- Opening Delimiter -
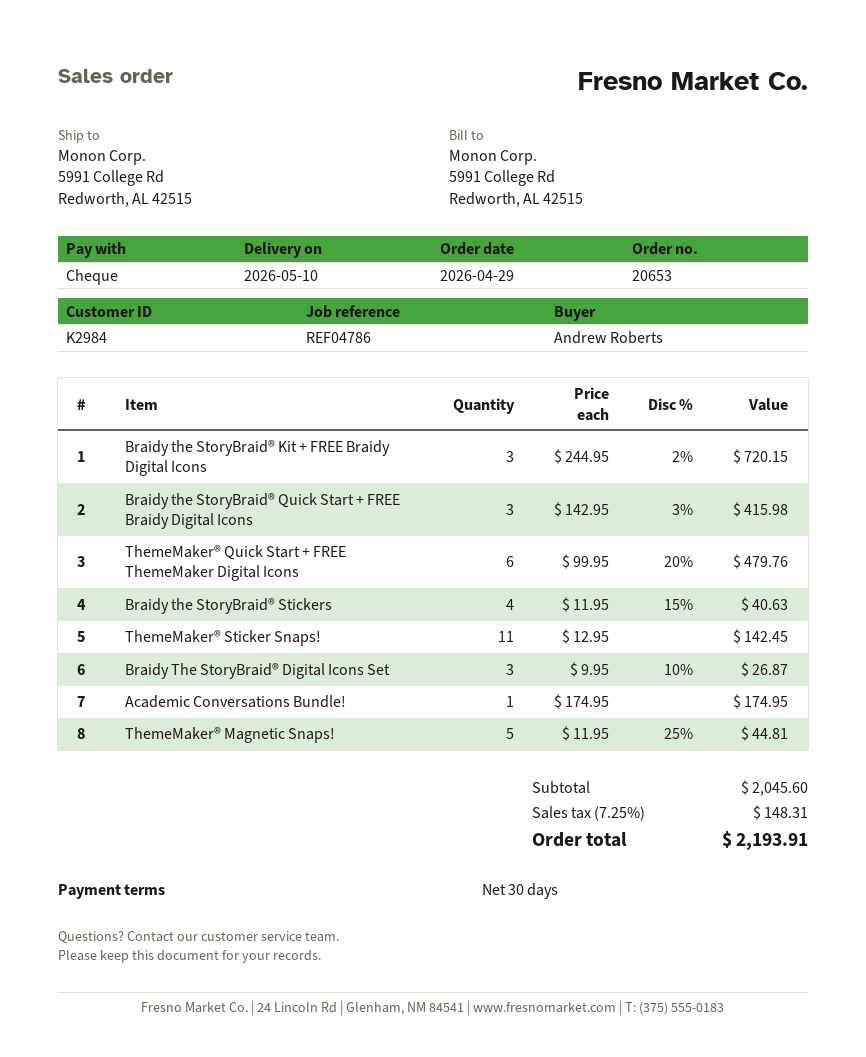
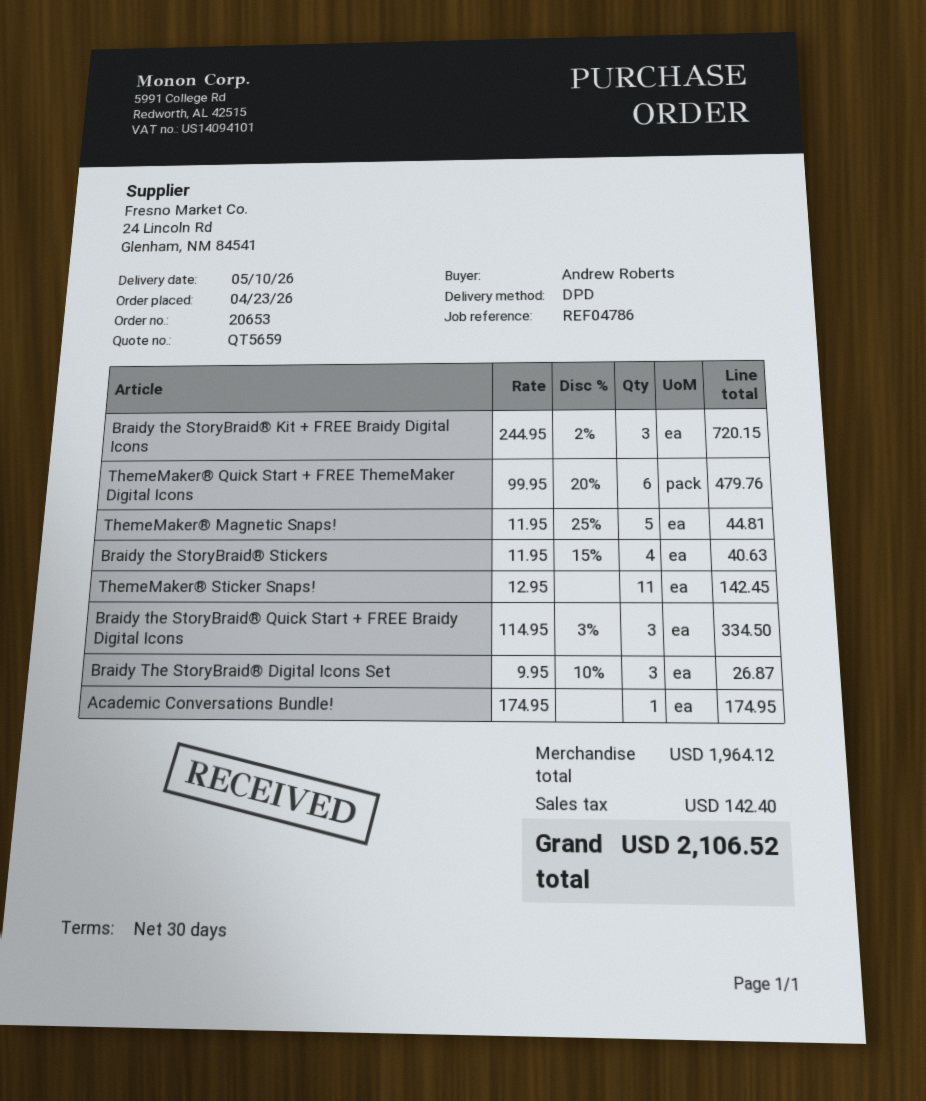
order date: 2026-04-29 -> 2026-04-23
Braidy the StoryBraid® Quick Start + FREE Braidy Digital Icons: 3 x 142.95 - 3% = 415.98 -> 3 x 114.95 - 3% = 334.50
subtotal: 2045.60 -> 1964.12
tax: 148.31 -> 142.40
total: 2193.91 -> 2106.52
- Closing Delimiter -
> **Directions**: Copy, word for word, the line that contains "subtotal: 2045.60 -> 1964.12" and every line after it through the end of the records, and nothing else.

> **Solution to this exercise**:
subtotal: 2045.60 -> 1964.12
tax: 148.31 -> 142.40
total: 2193.91 -> 2106.52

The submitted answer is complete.